Yurtdışında yerleşikler 2017 yılının aynı döneminde 1.3 milyar dolarlık kısmı hisse senedinden, 1.5 milyar dolarlık kısmı da devlet iç borçlanma senedinden oluşmak üzere net 2.8 milyar dolarlık alım yapmıştı.

Bir yıl sonra 2018’de bu kez net alım 440 milyon dolarda kaldı. Yurtdışında yerleşikler geçen yıl aynı dönemde 1.3 milyar dolarlık devlet iç borçlanma senedi alırken, hisse senedinde 863 milyon dolarlık satış gerçekleştirdi.

Bu yıla geldik; biraz önce de aktardığımız gibi hisse senedi ve DİBS toplamında artık bir alış değil, net satış söz konusu. Dört ayı biraz aşkın sürede net 1.2 milyar dolar çıktı.

18 haftanın 16’sında DİBS sattılar

Yurtdışında yerleşiklerin bu 18 haftada 2.3 milyar doları bulan devlet iç borçlanma senedi satışı öyle bir-iki haftada yoğunlaşmış agresif bir satıştan kaynaklanmıyor. Yabancılar adeta sürekli satış yapıyor.

3 Mayıs’a kadar geçen 18 haftanın 16’sında net satış yapıldığı dikkat çekiyor. Yabancı yatırımcılar yalnızca 1 Şubat’ta biten haftada 106 milyon, 22 Mart’ta biten haftada da 102 milyon dolarlık alım yapmış. Kalan 16 haftada hep satış gerçekleştirilmiş.

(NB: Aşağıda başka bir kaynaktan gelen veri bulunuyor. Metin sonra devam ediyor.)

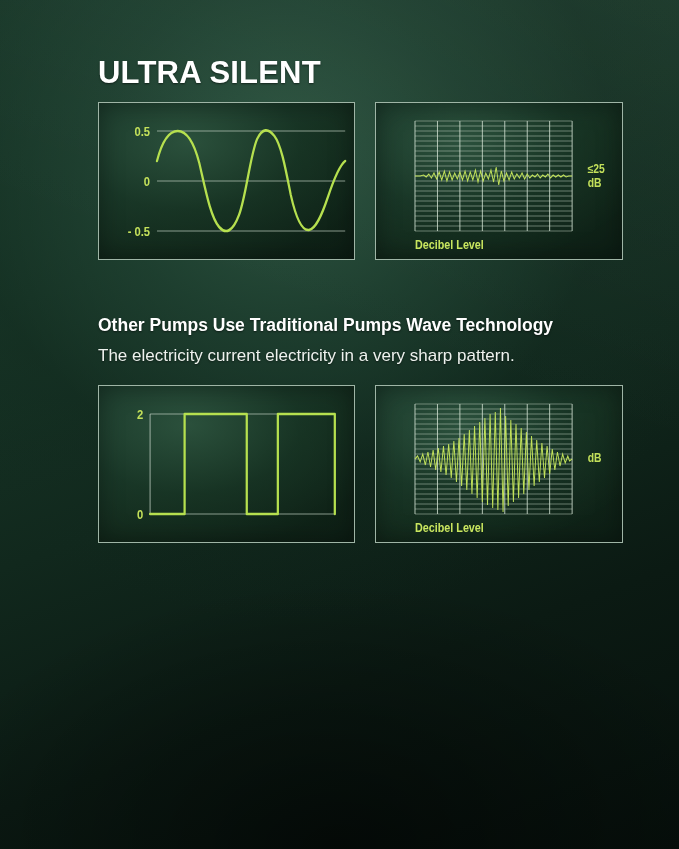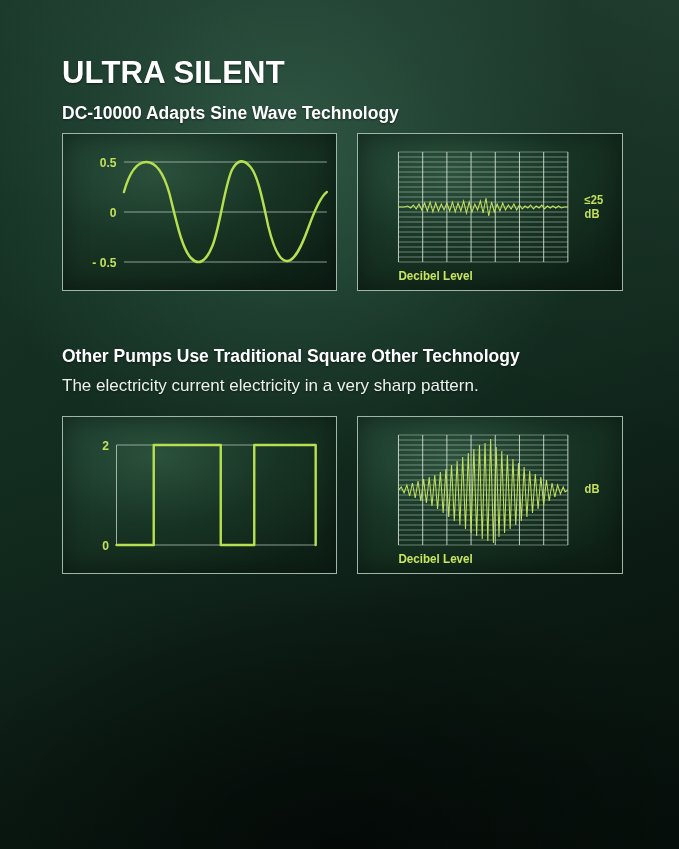"ULTRA SILENT" .content { margin-left: none -> 36px }
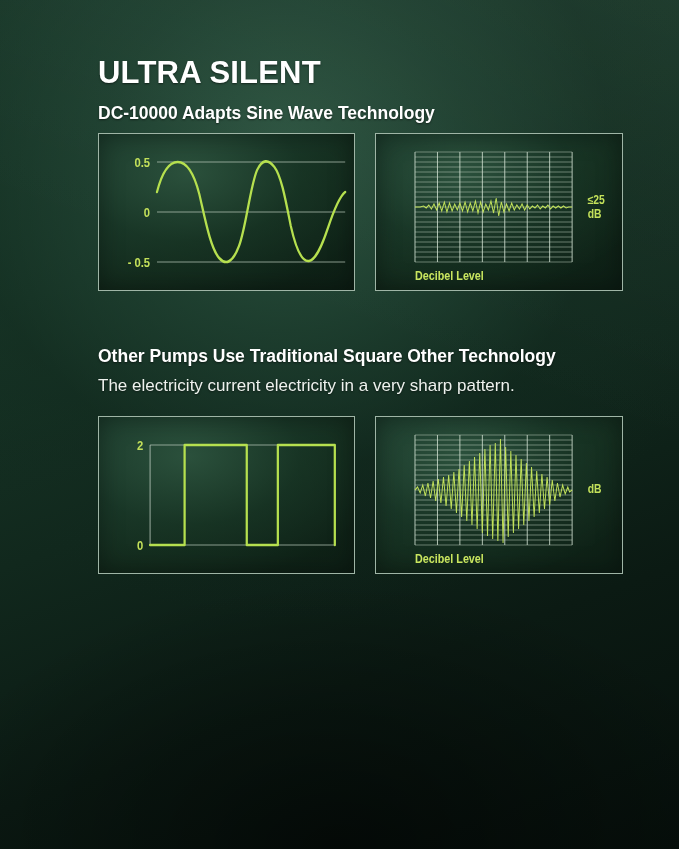"DC-10000 Adapts Sine Wave Technology" h2.section-title { html: <h2>DC-10000 Adapts Sine Wave Technology</h2> -> none }
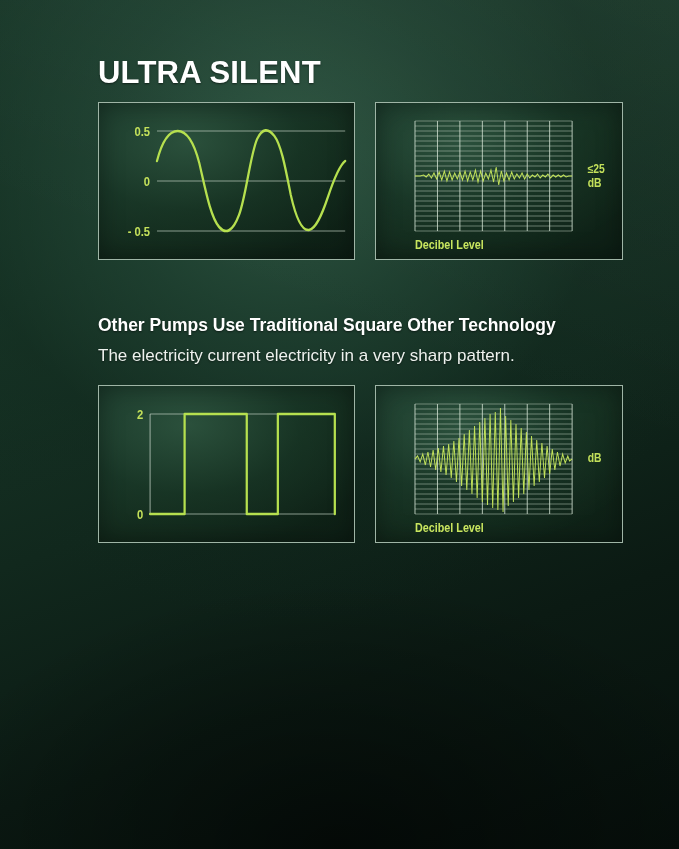"Other Pumps Use Traditional Square" h2.section-title { text: Square Other -> Pumps Wave }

Acaba YSK kararından sonra ne oldu?

Yabancı yatırımcının Türk menkul kıymetlerine ilgisizliği, özellikle de devlet iç borçlanma senetlerinden adeta apar topar uzaklaşmasında Yüksek Seçim Kurulu’nun İstanbul kararının bir etkisi yok. Son veri 3 Mayıs’taki durumu gösteriyor, oysa YSK kararı bu hafta açıklandı. Dolayısıyla yabancıların bu karara alım-satım konusunda ne ölçüde tepki verdiğini ancak bir hafta sonra 3-10 Mayıs haftasının verileri açıklandığında görebileceğiz.

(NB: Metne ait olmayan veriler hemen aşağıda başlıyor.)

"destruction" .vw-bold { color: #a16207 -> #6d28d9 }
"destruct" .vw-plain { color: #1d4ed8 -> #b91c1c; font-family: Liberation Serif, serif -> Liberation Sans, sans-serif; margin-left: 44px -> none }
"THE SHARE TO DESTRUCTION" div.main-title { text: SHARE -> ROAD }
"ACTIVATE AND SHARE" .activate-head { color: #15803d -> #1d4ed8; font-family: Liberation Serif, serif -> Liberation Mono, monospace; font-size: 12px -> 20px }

Merkez Bankası’ndan dövize karşı hamle

YSK’nın yalnızca İstanbul’da yapılacak olmakla birlikte tüm Türkiye’yi yeniden seçim havasına sokan kararı kurda yükselişi tetikleyince Merkez Bankası önlem almak durumunda kaldı. Merkez hem faizi yükseltti, hem zorunlu karşılık oranlarında değişiklik yaptı.

Merkez Bankası haftalık repo ihalelerini yine bir süreliğine askıya aldı. Daha önce mart ayının son haftasında da aynı adım atılmıştı. Merkez Bankası piyasayı bir süre yüzde 24 yerine yüzde 25.5 faizle gecelik olarak fonlayacak.

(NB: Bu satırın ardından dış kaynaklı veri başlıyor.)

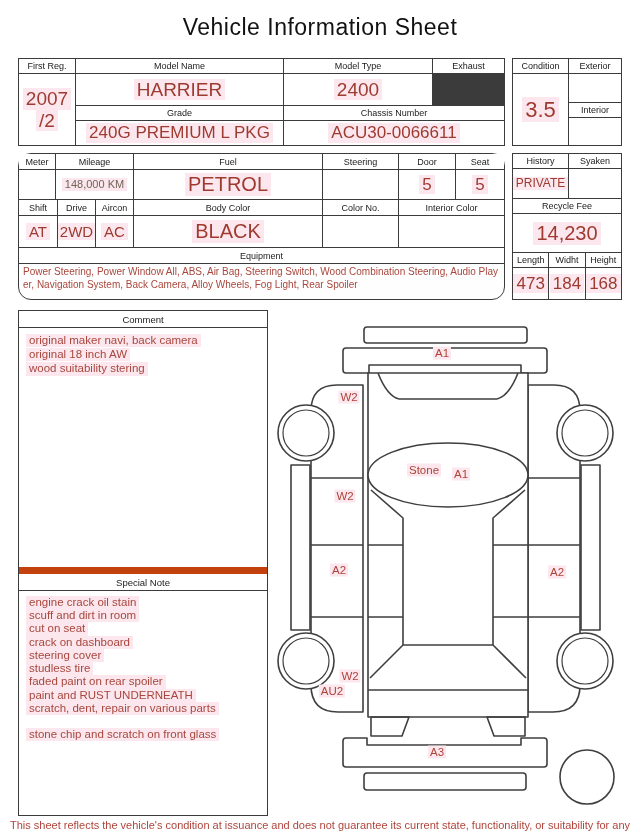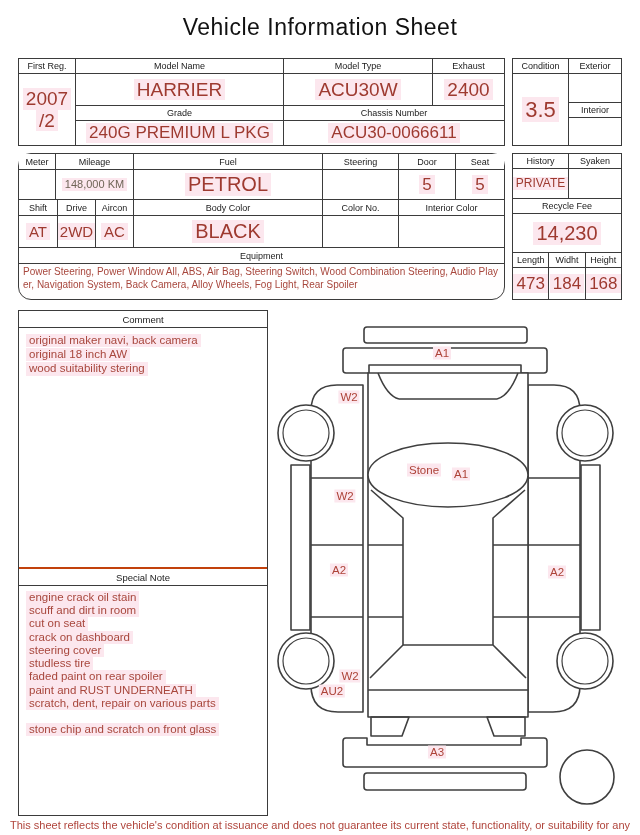"ACU30W" div.c { html: <div> <span>ACU30W</span> </div> -> none }
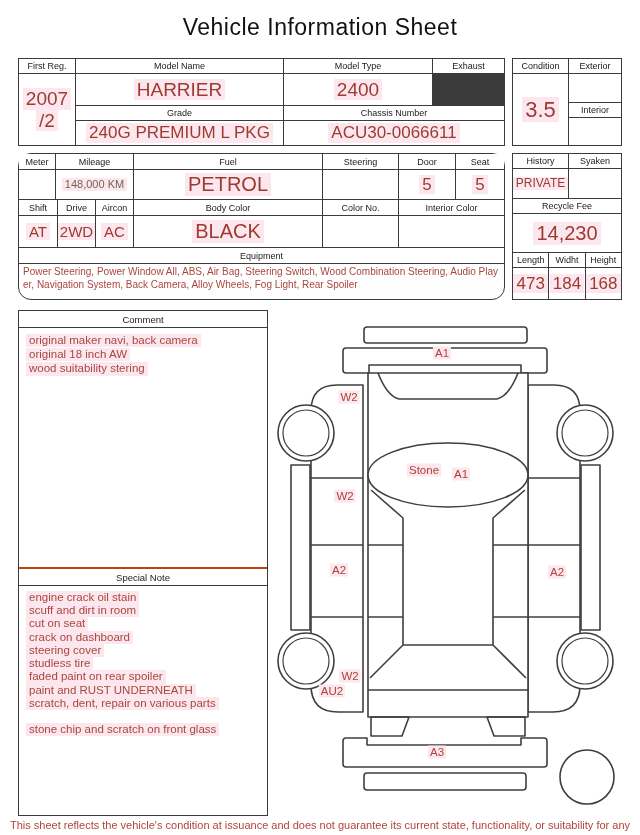"Special Note" .bt { border-top: 2px solid #c2410c -> 7px solid #c2410c }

Bu adım, Merkez Bankası’nın 25 Nisan’daki PPK toplantısından sonra yaptığı açıklamadaki ifade değişikliğinin nasıl yanlış yorumlandığını da ortaya koydu.

PPK toplantısındaki ifade değişikliği yaygın olarak Merkez Bankası’nın faiz indirimine hazırlandığı şekilde yorumladı. Biz ise özellikle aksini dile getirmiş ve Türkiye’nin içinde bulunulan koşullarda faiz indirimine gidemeyeceğinin altını çizmiştik. Bakın 26 Nisan’da bu köşede ne demiştik:

“İfadedeki bu değişiklik Merkez Bankası’nın gerektiğinde ilave parasal sıkılaştırma yapmayacağı, yapamayacağı anlamına tabii ki gelmiyor. Merkez Bankası koşullar gerektirdiğinde elbette haftalık repo ihalesine yine son verebilir, piyasayı gecelik ya da geç likidite penceresi yoluyla fonlamayı tercih edebilir.”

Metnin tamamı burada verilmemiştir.